Learn whether yoga is good for weight loss and how yoga affects fitness.
In 2005 and 2007, two separate studies measured the metabolic rate of people taking a beginner yoga class and found a calorie burn of 2.3-3.2 calories per minute, about the same calorie burn as strolling through the mall--or about 104-144 calories in a 45 minute workout. At this rate, to burn one pound (or 3500 calories) of fat, you’d have to perform over 28 hours of yoga!
Does More Advanced Yoga Burn More Calories?
But wait! Isn’t it possible that people taking a beginner yoga class may burn fewer calories because they aren’t performing advanced movements or doing hot yoga at a high room temperature? In other words, could more difficult yoga routines burn more calories than a beginner yoga class or easier form of yoga (such as Hatha Yoga)?

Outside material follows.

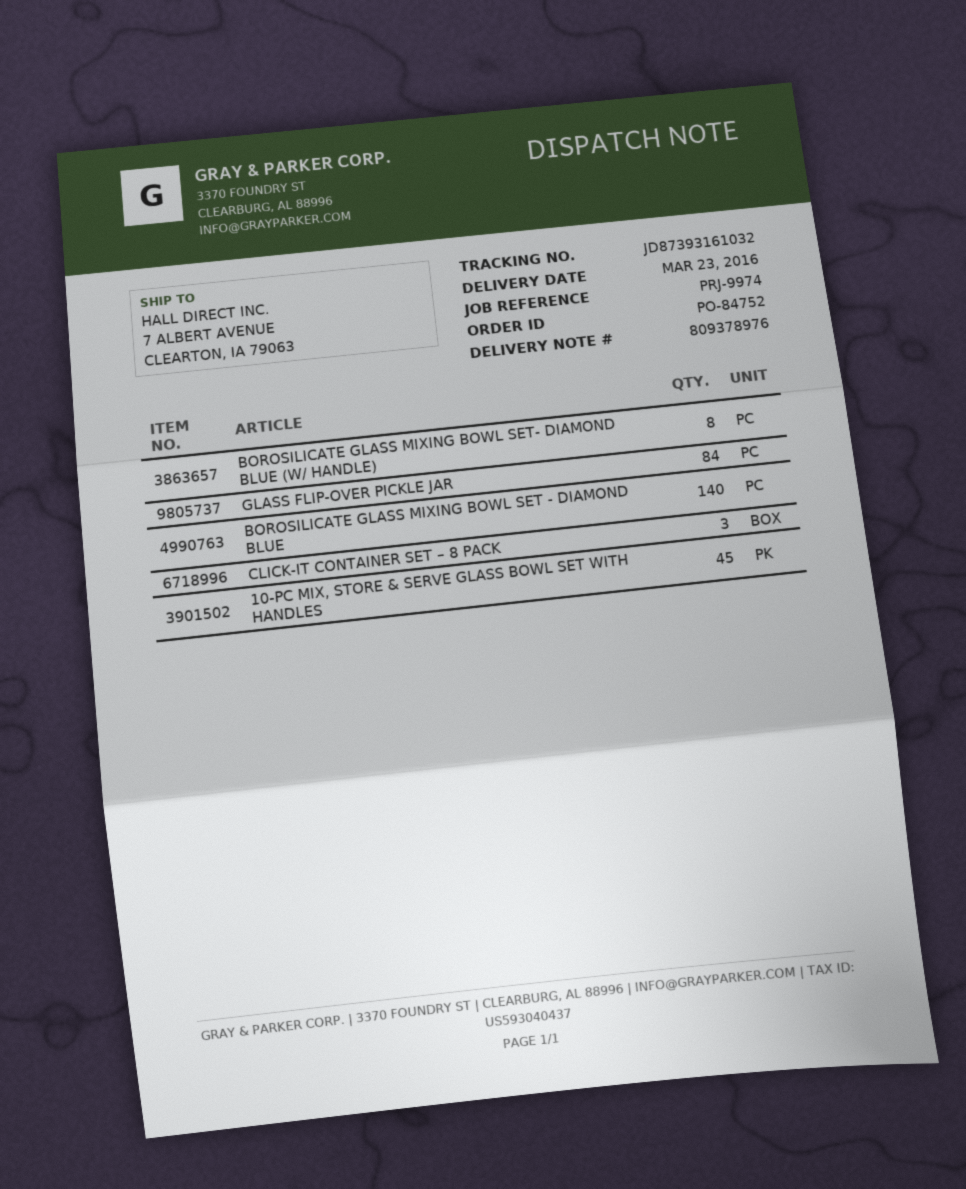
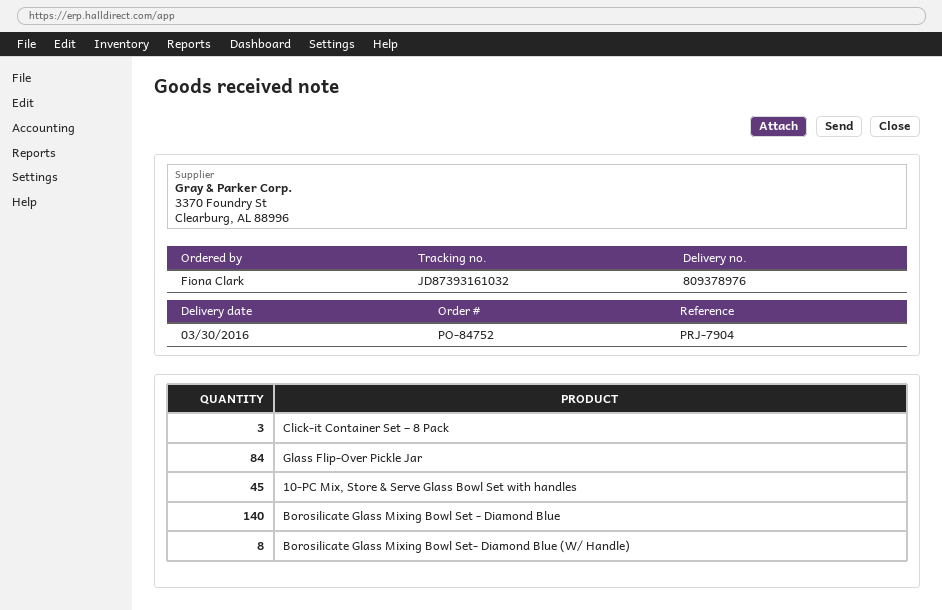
delivery date: 2016-03-23 -> 2016-03-30
reference: PRJ-9974 -> PRJ-7904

It turns out that another 2007 study investigated that very question and measured the heart rate of participants performing a more vigorous form of yoga called Ashtanga Yoga. Researchers compared that type of more vigorous yoga to the same types of beginner yoga routines from the other studies I mentioned.
In the study, the heart rate during Ashtanga Yoga increased by over 30 beats from the resting heart rate, whereas the heart rate during the easier yoga sessions increased by only half that much, or about 15 beats.
Will Yoga Help You Lose Weight?
That may seem like a big difference, but when it comes to weight loss, a heart rate of just 30 beats over resting heart rate is not very significant. To put this in context, your heart rate can go 30 beats over your resting heart rate when you’re gardening, walking the dog, or vacuuming the house--and could increase by 15 beats per minute through the mere act of standing.
So although it’s true that an increase of 30 beats over resting heart rate will certainly improve cardio respiratory fitness, an increase of this small magnitude is simply not going to give you much bang for your buck when it comes to weight loss and won’t get your house as clean as vacuuming will.
Will Hot Yoga Help You Lose Weight?
But perhaps you’ve had friends tell you about their invigorating hot yoga experience, or heard about incredibly difficult hot yoga in the news. Surely, that must burn more calories! In hot yoga, or Bikram Yoga, the temperature in the yoga room is turned up higher than 105 degrees, with a recommendation of at least 40 percent humidity. As a result, people taking a hot yoga class experience more fatigue, a higher heart rate, and a significantly greater amount of exhaustion (not to mention body odor).
But this relatively higher amount of perceived exertion is not really due to the fact that people are burning more calories. As a matter of fact, by simply walking into a hot room and standing for 45 minutes, your heart rate will significantly increase. That is because your body’s primary mode of cooling is to sweat and to shunt blood to your extremities. As you sweat, you lose blood volume, and as you shunt blood, your heart has to work harder to deliver that blood. And as a result your heart rate increases.
But the increased heart rate is not due to you moving more muscles or burning more calories. It’s simply your body’s environmental, temperature-regulating response to hot conditions, and the only significant weight you’re going to lose in a hot yoga class is water weight. For more on temperature and the body’s calorie burning reaction, check out this article by the Nutrition Diva: Does Air Conditioning Make You Fat?
Yoga and Your Metabolism
Could it be that yoga may actually slow your metabolism? In fact, a 2006 study measured the metabolic rate of yoga people vs. non-yoga people, corrected for body weight, and found a 15% lower metabolism in the yoga group. To put this in context, that means that if you normally burn 2000 calories at rest, you might lower that calorie burn to 1700 calories at rest if you take up yoga.
That is because yoga is a relaxing activity, and actually slows down your body’s “fight-and-flight” reactions, also known as your sympathetic nervous system. Although this is highly beneficial for extending your life span, controlling stress, and making you feel good, it’s certainly not going to shed any pounds.
Once again, I have to emphasize that I have nothing against yoga and I do some form of it nearly every day to improve my flexibility, balance, and relaxation. However, when it comes to calorie burning for weight loss, yoga is really one of the least effective modes of exercise. But before I am struck with lightning by the yoga gods and goddesses, let me express one final thought: if the practice of yoga gives you a greater mental discipline and body awareness, and you use those benefits to motivate yourself to exercise, then yoga may indirectly be beneficial for weight loss.